» DATA EXTRACT:

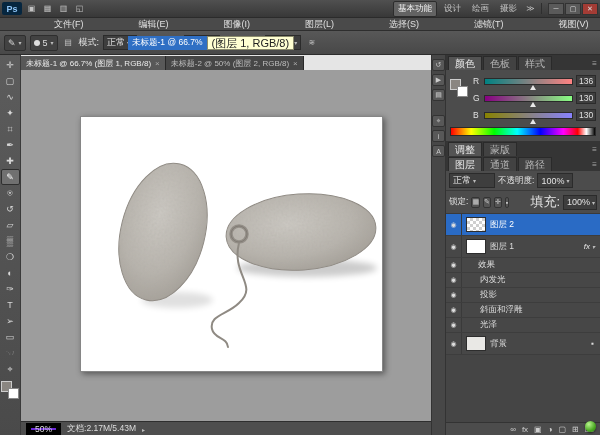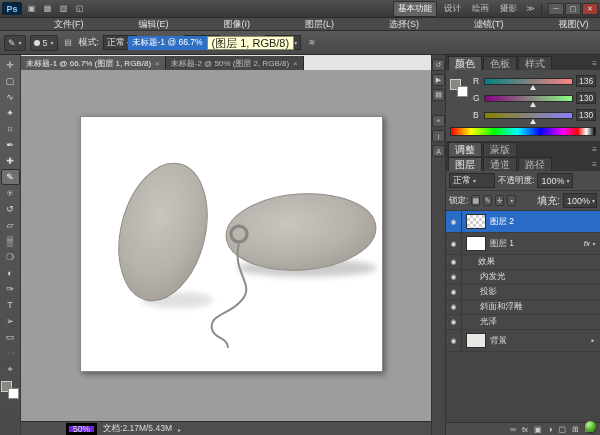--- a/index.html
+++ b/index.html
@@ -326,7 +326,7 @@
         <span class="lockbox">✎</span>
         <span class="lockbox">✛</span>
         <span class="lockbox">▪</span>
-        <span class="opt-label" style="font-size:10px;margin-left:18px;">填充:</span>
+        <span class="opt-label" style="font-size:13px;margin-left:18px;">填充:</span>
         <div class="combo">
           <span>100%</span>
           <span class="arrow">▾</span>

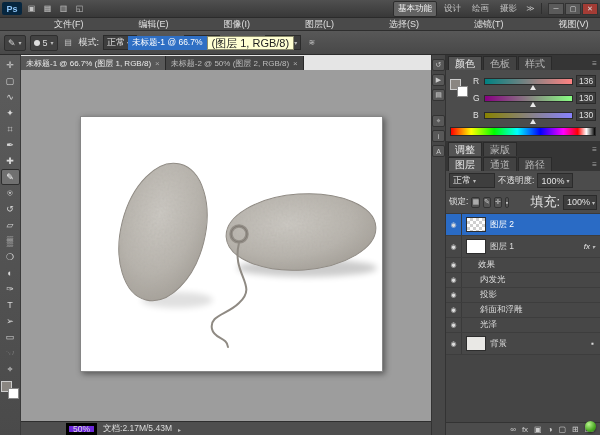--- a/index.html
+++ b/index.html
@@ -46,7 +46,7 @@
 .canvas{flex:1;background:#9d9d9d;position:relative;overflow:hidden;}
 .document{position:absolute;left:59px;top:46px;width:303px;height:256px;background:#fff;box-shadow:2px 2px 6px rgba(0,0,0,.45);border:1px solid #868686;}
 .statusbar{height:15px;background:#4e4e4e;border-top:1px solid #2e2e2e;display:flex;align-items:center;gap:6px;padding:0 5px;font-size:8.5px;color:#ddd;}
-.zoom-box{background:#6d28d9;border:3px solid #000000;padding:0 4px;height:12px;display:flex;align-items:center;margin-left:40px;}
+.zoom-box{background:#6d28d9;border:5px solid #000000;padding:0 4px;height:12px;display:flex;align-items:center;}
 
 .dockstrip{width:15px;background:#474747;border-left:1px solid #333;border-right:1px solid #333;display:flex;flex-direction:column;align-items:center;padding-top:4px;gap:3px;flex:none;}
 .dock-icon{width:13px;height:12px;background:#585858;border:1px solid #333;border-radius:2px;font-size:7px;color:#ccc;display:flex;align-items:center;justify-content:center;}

» TASK BRIEF: The lines you need are those with the word "color"; list them from the entries.

» OUTPUT BELOW:
 .statusbar{height:15px;background:#4e4e4e;border-top:1px solid #2e2e2e;display:flex;align-items:center;gap:6px;padding:0 5px;font-size:8.5px;color:#ddd;}
 .dock-icon{width:13px;height:12px;background:#585858;border:1px solid #333;border-radius:2px;font-size:7px;color:#ccc;display:flex;align-items:center;justify-content:center;}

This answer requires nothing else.